History of the Popular
Rashmi Doraiswamy
SEDUCED BY THE FAMILIAR: NARRATION AND MEANING IN INDIAN POPULAR CINEMA by M.K. Raghavendra Oxford University Press, 2009, 362 pp., 695
February 2009, volume 33, No 2

There has been a lot of writing on the Hindi cinema as popular culture in recent years that has ranged from the journalistic to the academic. The spread of film studies as a discipline since the eighties put the pressure of academic writing on writers who were specialists in their field, but who had not internalized academic theory. There is another writing that emerged as a result of the spate of magazines and journals that were published in the eighties. Journals, quarterlies and occasionals such as Journal of Arts and Ideas (not devoted entirely to cinema, but with articles on cinema as well as the other arts), Cinemaya, Deep Focus created the space for a different kind of writing from the regular reviews and other columns that newspapers and weeklies endorsed. This was also the time when sociologists and historians began to study Hindi cinema as one of important manifestations of popular culture.

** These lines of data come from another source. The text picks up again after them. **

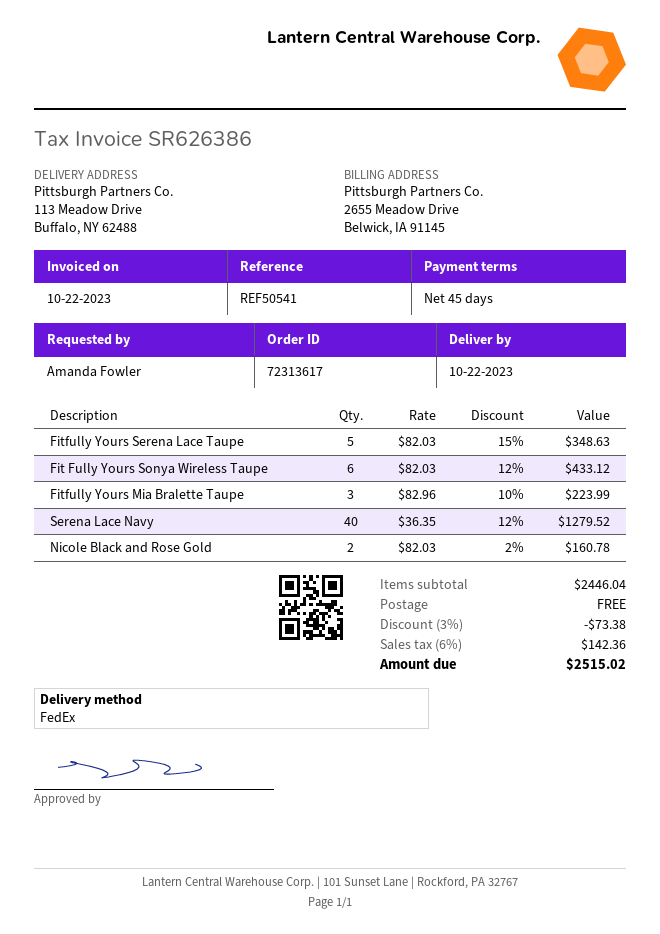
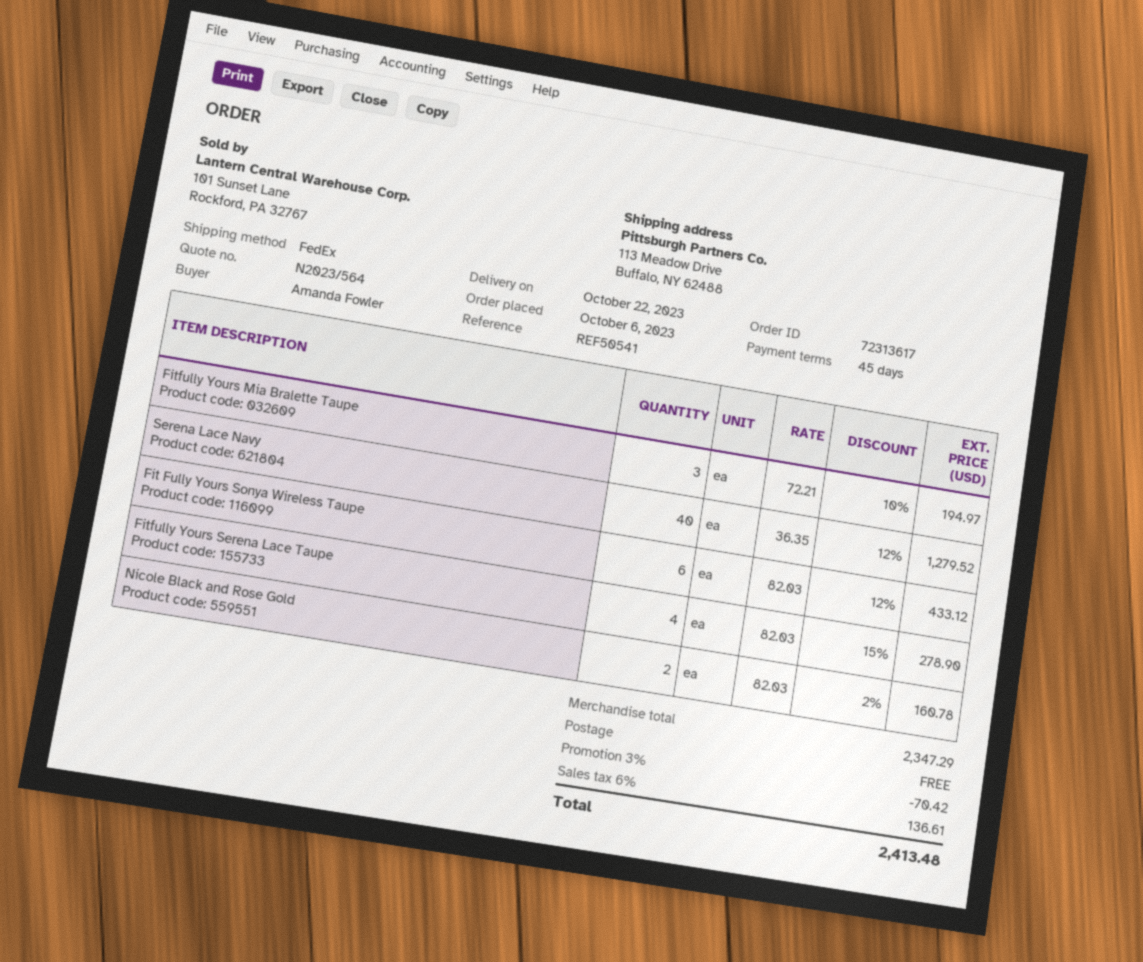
Fitfully Yours Serena Lace Taupe: 5 x 82.03 - 15% = 348.63 -> 4 x 82.03 - 15% = 278.90
Fitfully Yours Mia Bralette Taupe: 3 x 82.96 - 10% = 223.99 -> 3 x 72.21 - 10% = 194.97
subtotal: 2446.04 -> 2347.29
discount: 3% = 73.38 -> 3% = 70.42
tax: 6% = 142.36 -> 6% = 136.61
total: 2515.02 -> 2413.48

The turn towards culture studies and the earlier critical theories that focused on structuralism, post-structuralis and psychoanalysis all converged towards new kinds of writings in the eighties. While film studies became gradually institutionalized in universities and other teaching and research centres, the distinct genres of academic writing were demarcated from journalistic writing, and the writing of specialists working with empirical data. M. K. Raghavendra’s Seduced by the Familiar: Narration and Meaning in Indian Popular Cinema, partakes of all these genres of writing. The author is one of the founder-editors of Deep Focus and the book is the product of this historical conjuncture of writings on cinema.

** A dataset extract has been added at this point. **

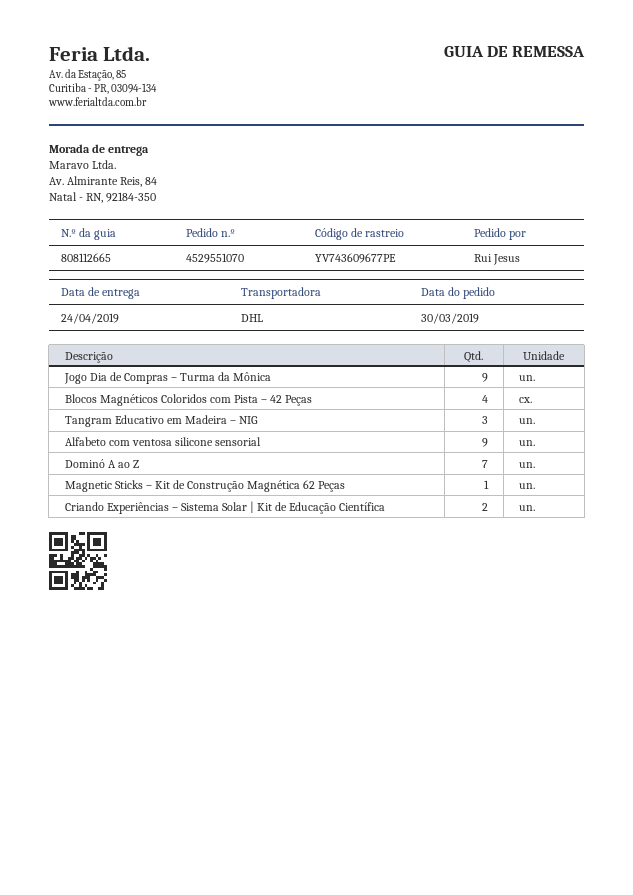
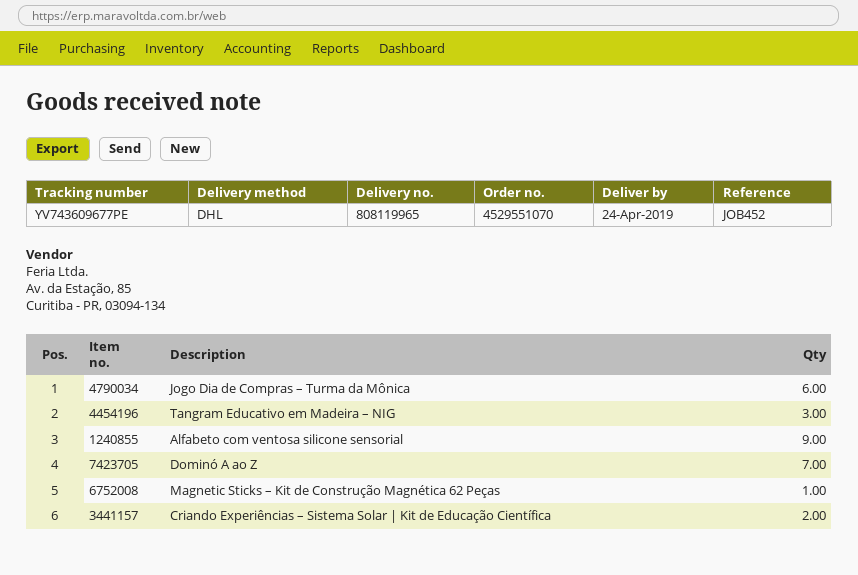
delivery note number: 808112665 -> 808119965
Jogo Dia de Compras – Turma da Mônica: 9 -> 6
Blocos Magnéticos Coloridos com Pista – 42 Peças: 4 -> none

Seduced by the Familiar.. is an attempt to write the history of popular Hindi cinema based on a study of its codes It analyses ‘… the system according to which they have been employed and the kind of meaning that emerges consistently through studying a sizeable number of individual films’ (p 17). The aim of the book is to understand Hindi popular cinema’s narrative conventions in relation to Hollywood cinema, to find the linkages between the traditional arts and Indian cinema and to examine how ‘popular cinema narrativizes the dominant social discourse in specific historical periods’ (p 18). The book sets out to focus on the three systems of representation in the Hindi film: space, time and narrative logic, but provides insights into modes of representations such as allegory and melodrama; thematic units such as ‘devotion’, ‘the family’, ‘the villain’, as well formal moments such as ‘aggregation’, ‘causality and psychological motivation’ and the ‘the relay of moral instruction’. Raghavendra claims that Hindi cinema is ‘Indian cinema’ because of its pan-Indian influence, because it ‘caters to a lowest common denominator’(p 25), because of the ‘range of its address’. While this insistence on terming Hindi popular cinema as ‘Indian cinema’ is open to question and the reasons he evinces, not very convincing, the book covers a historical timeline that extends from the beginnings of Indian cinema to the Hindi cinema after Independence to the Hindi cinema today. It offers a textual analysis of a vast range of films the silent era to the contemporary period. The author is conversant with the various strands of dominant critical writing on Indian cinema and evokes and debates with them with ease. ‘Darshan’, ‘tableau’, ‘frontality’, ‘allegorisation’, the staple concepts around which the discussion of Indian cinema is usually woven, find their place in this book too. The films taken up for analysis, are in the main, the ones that have entered the mainstream field of examination for critical studies.